§ **TASK DESCRIPTION**:
Please tally the lines of the records that contain "Redis" and send back only the total.
##### MATERIAL TO PROCESS #####
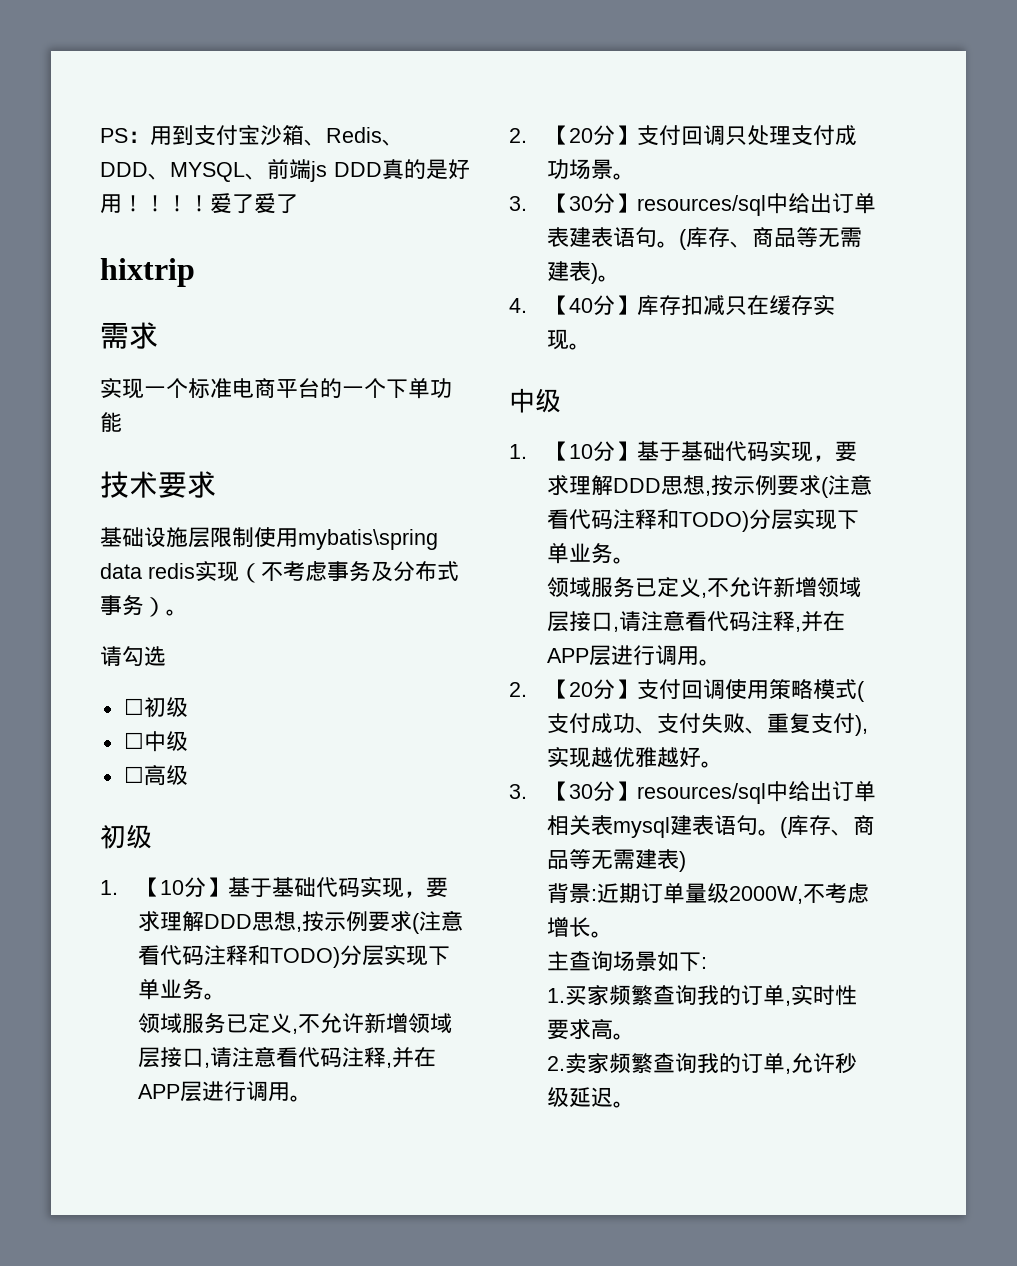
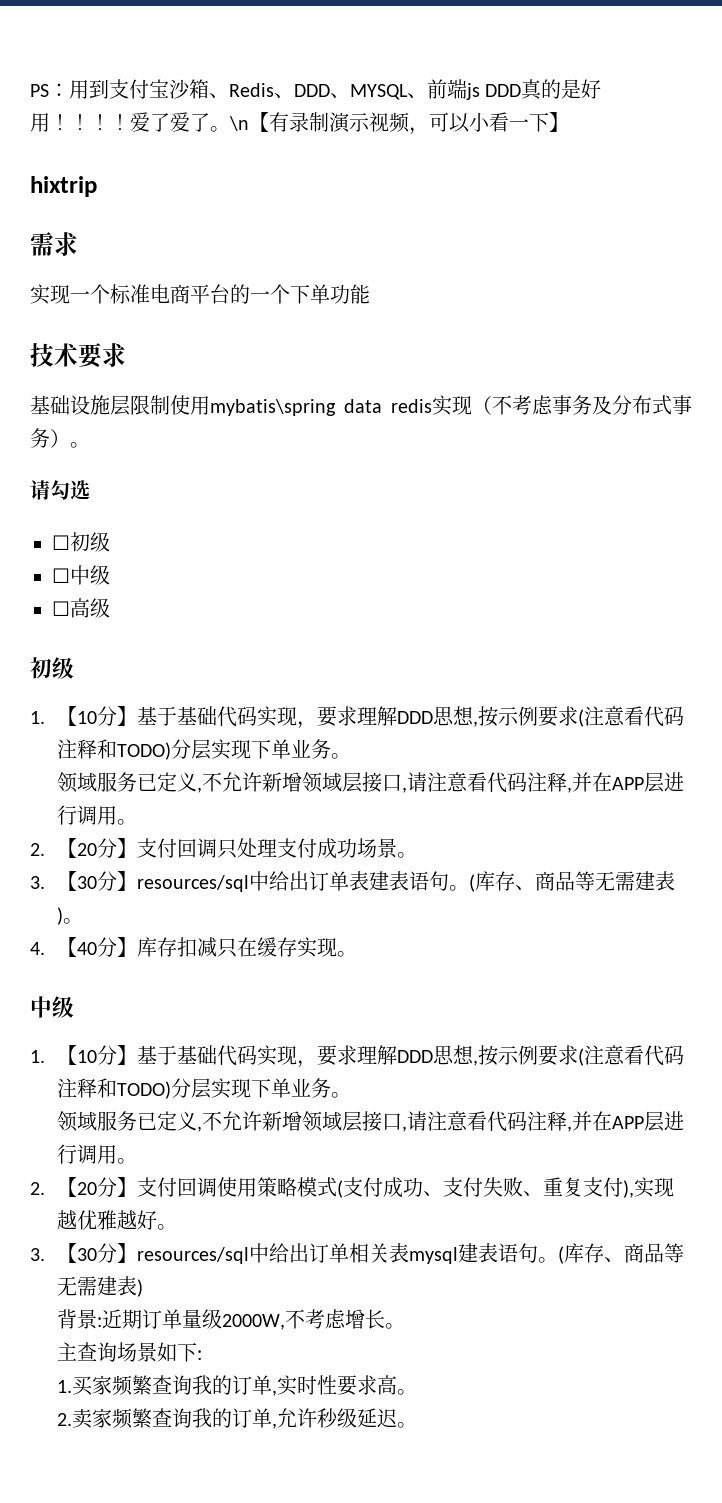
- 爱了爱了
+ 爱了爱了。\n【有录制演示视频，可以小看一下】

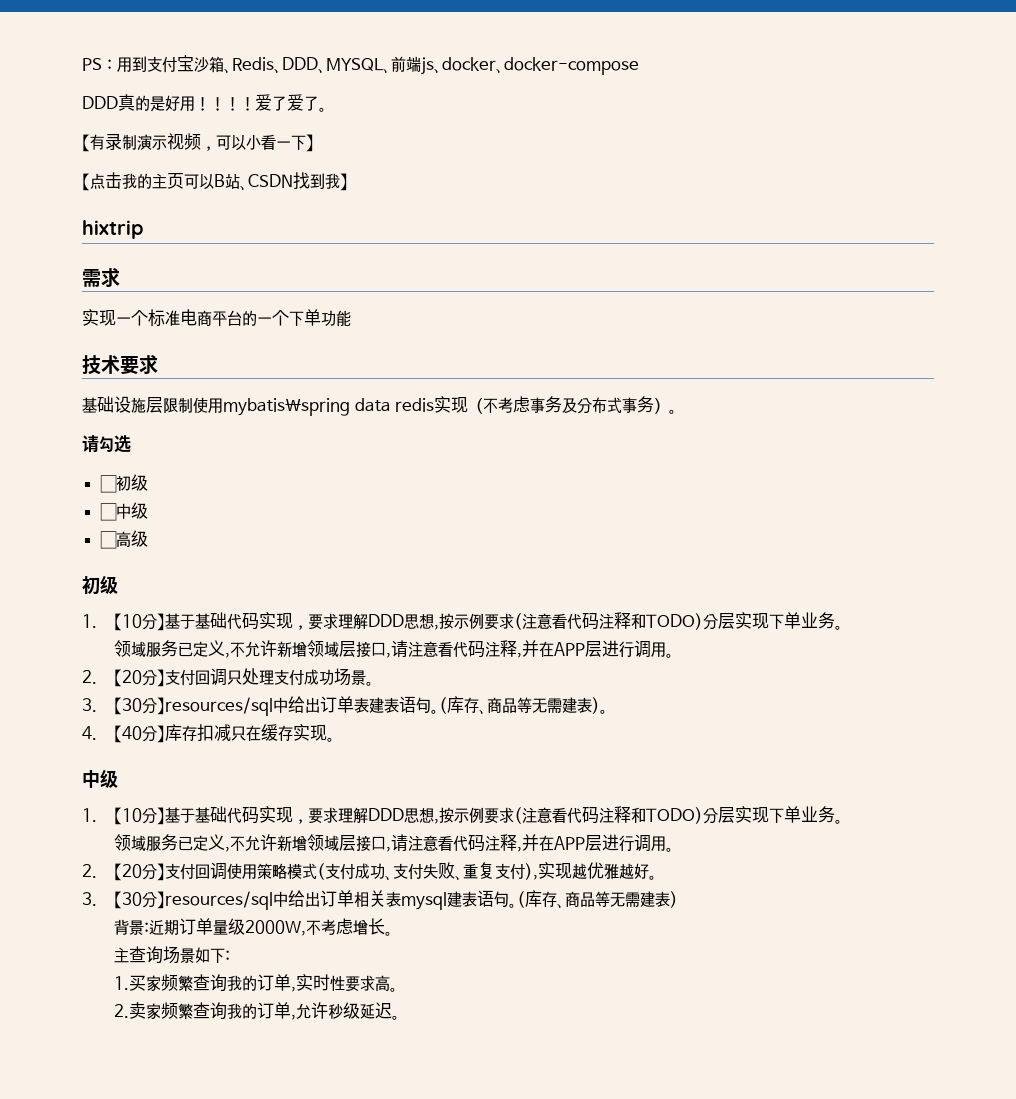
- PS：用到支付宝沙箱、Redis、DDD、MYSQL、前端js DDD真的是好用！
+ PS：用到支付宝沙箱、Redis、DDD、MYSQL、前端js、docker、docker-compose
+ DDD真的是好用！
- 爱了爱了。\n【有录制演示视频，可以小看一下】
+ 爱了爱了。
+ 【有录制演示视频，可以小看一下】
+ 【点击我的主页可以B站、CSDN找到我】

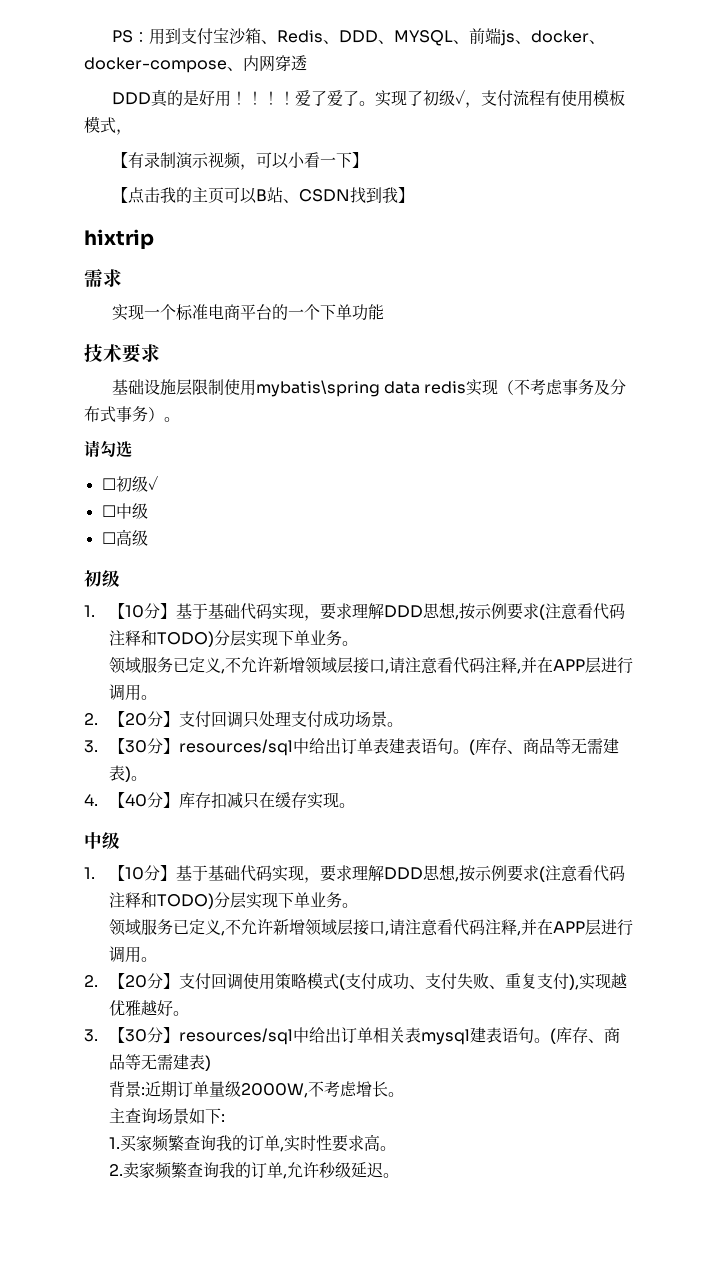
- PS：用到支付宝沙箱、Redis、DDD、MYSQL、前端js、docker、docker-compose
+ PS：用到支付宝沙箱、Redis、DDD、MYSQL、前端js、docker、docker-compose、内网穿透
+ 实现了初级✓，支付流程有使用模板模式，
- ☐初级
+ ☐初级✓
#####
§ **ANSWER SPACE**:
4